Some of the others too use a hash. You can write nice looking code in C too, but you need more skills :-)

> I'm also going to ignore the fastest C++ version because it uses a digital trie
> (it's very fast but extremely memory hungry; the complexity is constant over
> the size of the input and linear over the length of the word being searched
> for).

The fastest C++ version uses more memory, but sometimes if you need more performance it may become the right choice.

> I just wanted to focus on the language and the std library and not
> have to implement a data structure.

One of the few advantages of D over Python is that in D you are able to implement efficient and custom data structures without leaving the D language itself :-)

> For D I pretty much used the example from TDPL.  As far as I can tell, the
> associate array used is closer to std::map (or maybe std::unordered_map ?)

D built-in AAs are a hash map, but they use comparisons to resolve collisions. This makes D AAs strong against malicious attacks. Python dicts are faster but they are a pure hash map.

> than std::unordered_set, but I don't know of any other data structures in D
> for this (I'm still learning).

A unordered_set is not present in stc.collections yet.

> Here are the measurements (average of 3 runs):

Your timings lack information about the CPU, compilation switches used, and C++ compiler version used.
Are those really averages?

> I'm interested to see a better D version than the one I posted.

If you want to use only the built-ins and std lib I think you can't improve your code a lot. To go faster you need to go lower level.

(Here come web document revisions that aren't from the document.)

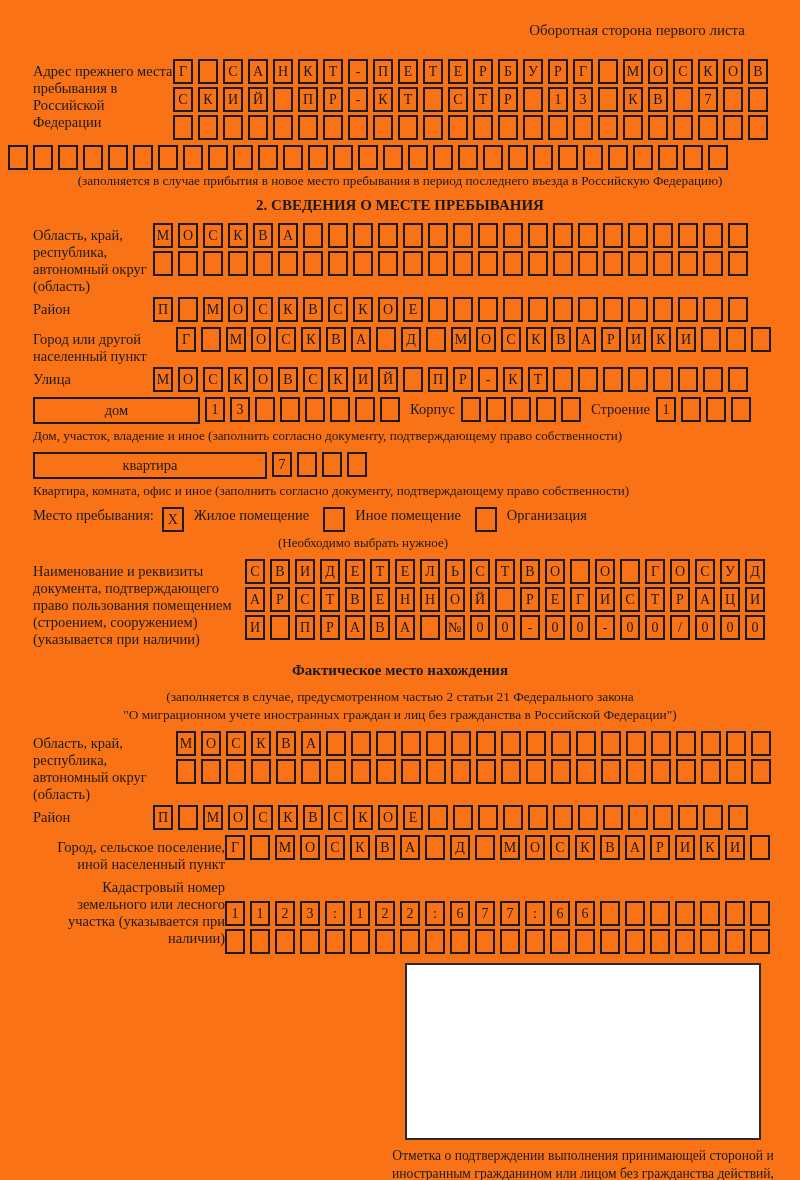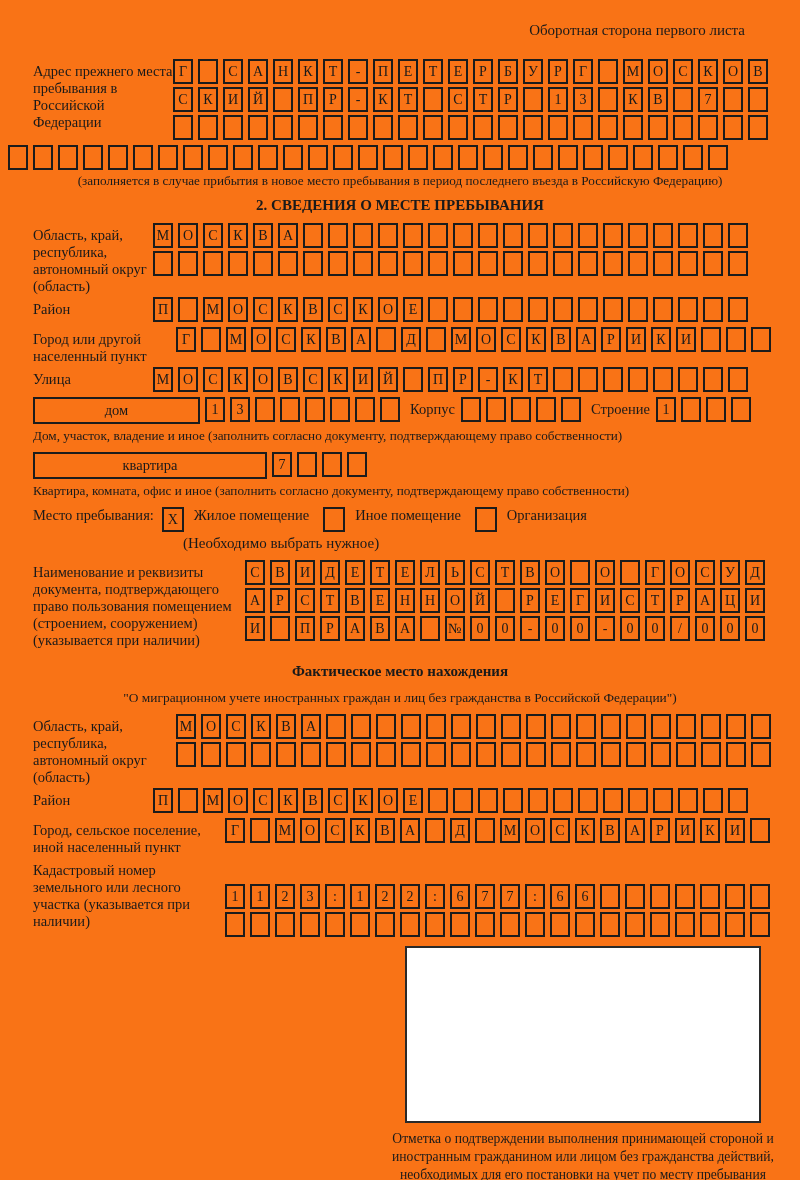"(Необходимо выбрать нужное)" .stay-note { font-size: 15px -> 13px; text-align: left -> center }
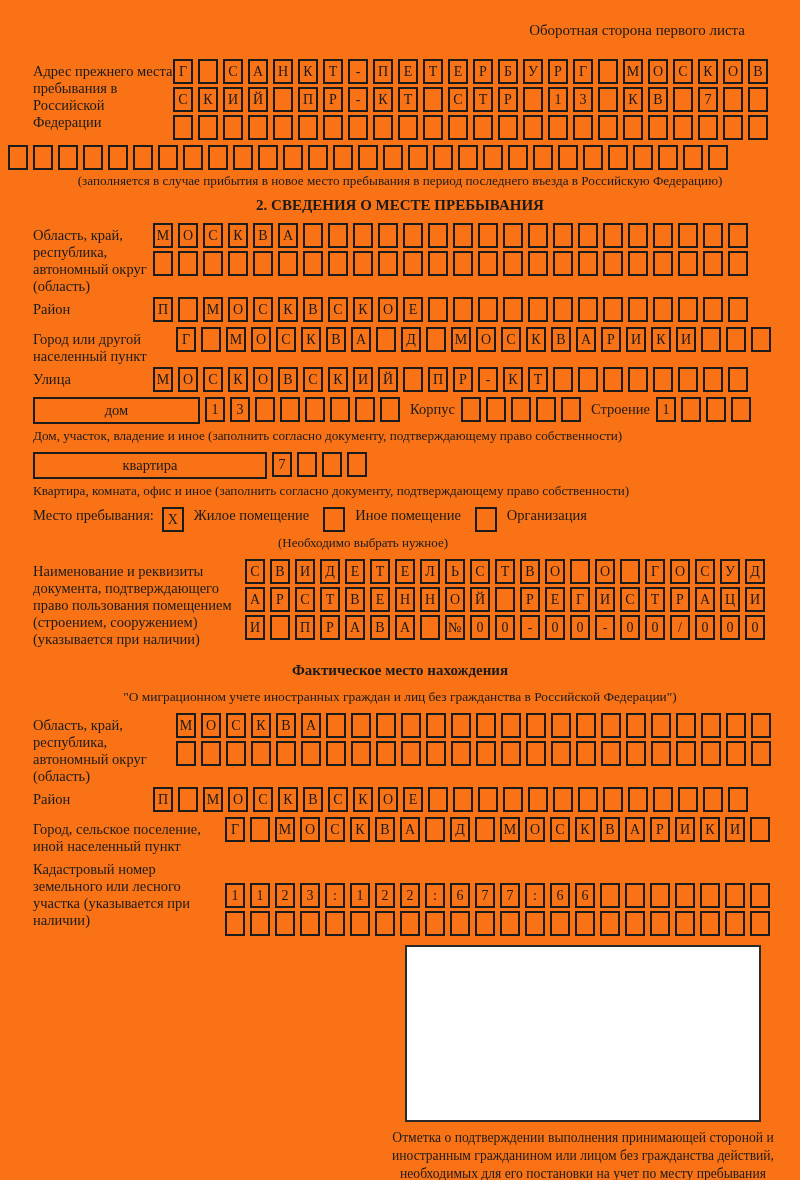"(заполняется в случае, предусмотренном" div.subtitle { html: none -> <div>(заполняется в случае, предусмотренном частью 2 статьи 21 Федерального закона</div> }
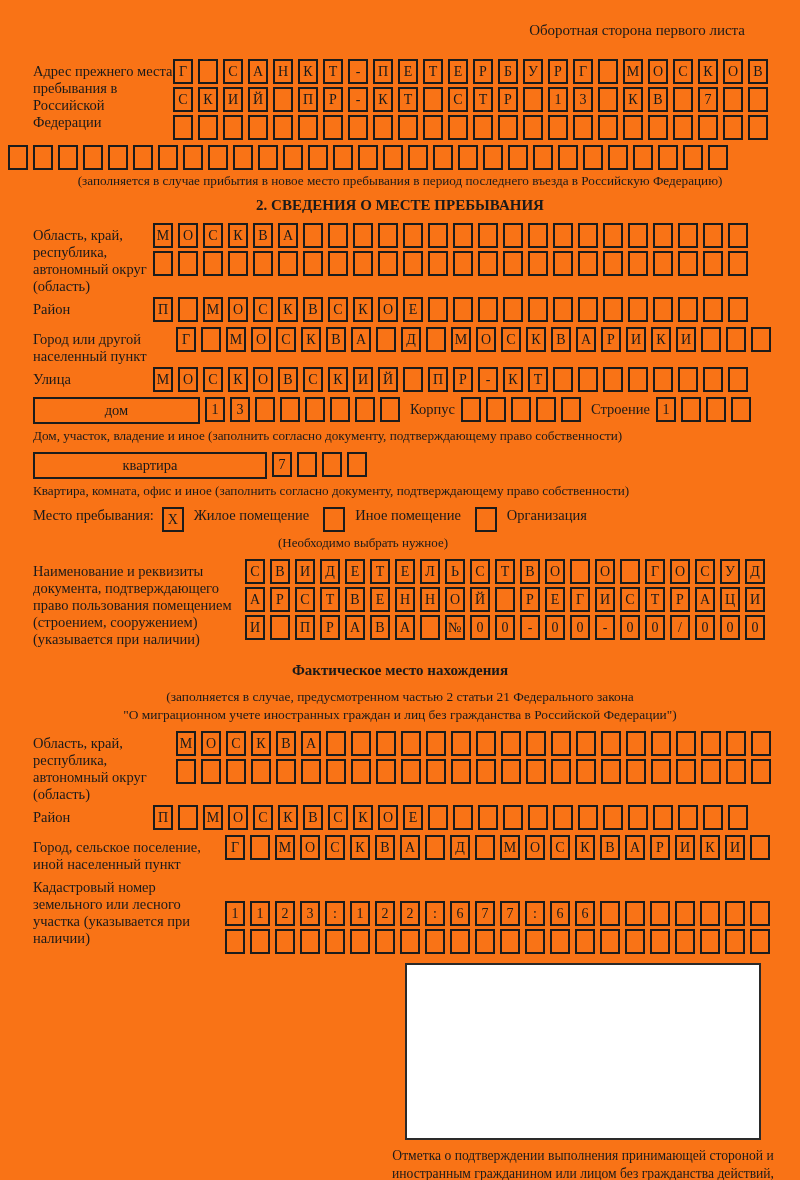"Город, сельское поселение, иной" .w190 { text-align: none -> right }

Regarding your code, break and continue statements are not Structured Programming, so it's better to avoid them when possible. I write your code like this:

import std.stdio, std.string;

void main() {
    size_t[string] dictionary;

    foreach (line; stdin.byLine())
        foreach (word; line.strip().splitter())
            if (word !in dictionary)
                dictionary[word.idup] = 1;

    writeln("Words: ", dictionary.length);
}

This Python2 version is as fast as the D-DMD version with a 8.7 MB file that contains about 120_000 words:

from sys import stdin
import psyco

def main():
    dictionary = {}
    for line in stdin:
        for word in line.split():
            if word not in dictionary:
                dictionary[word] = 1
    print "Words:", len(dictionary)

psyco.bind(main)
main()

Bye,
bearophile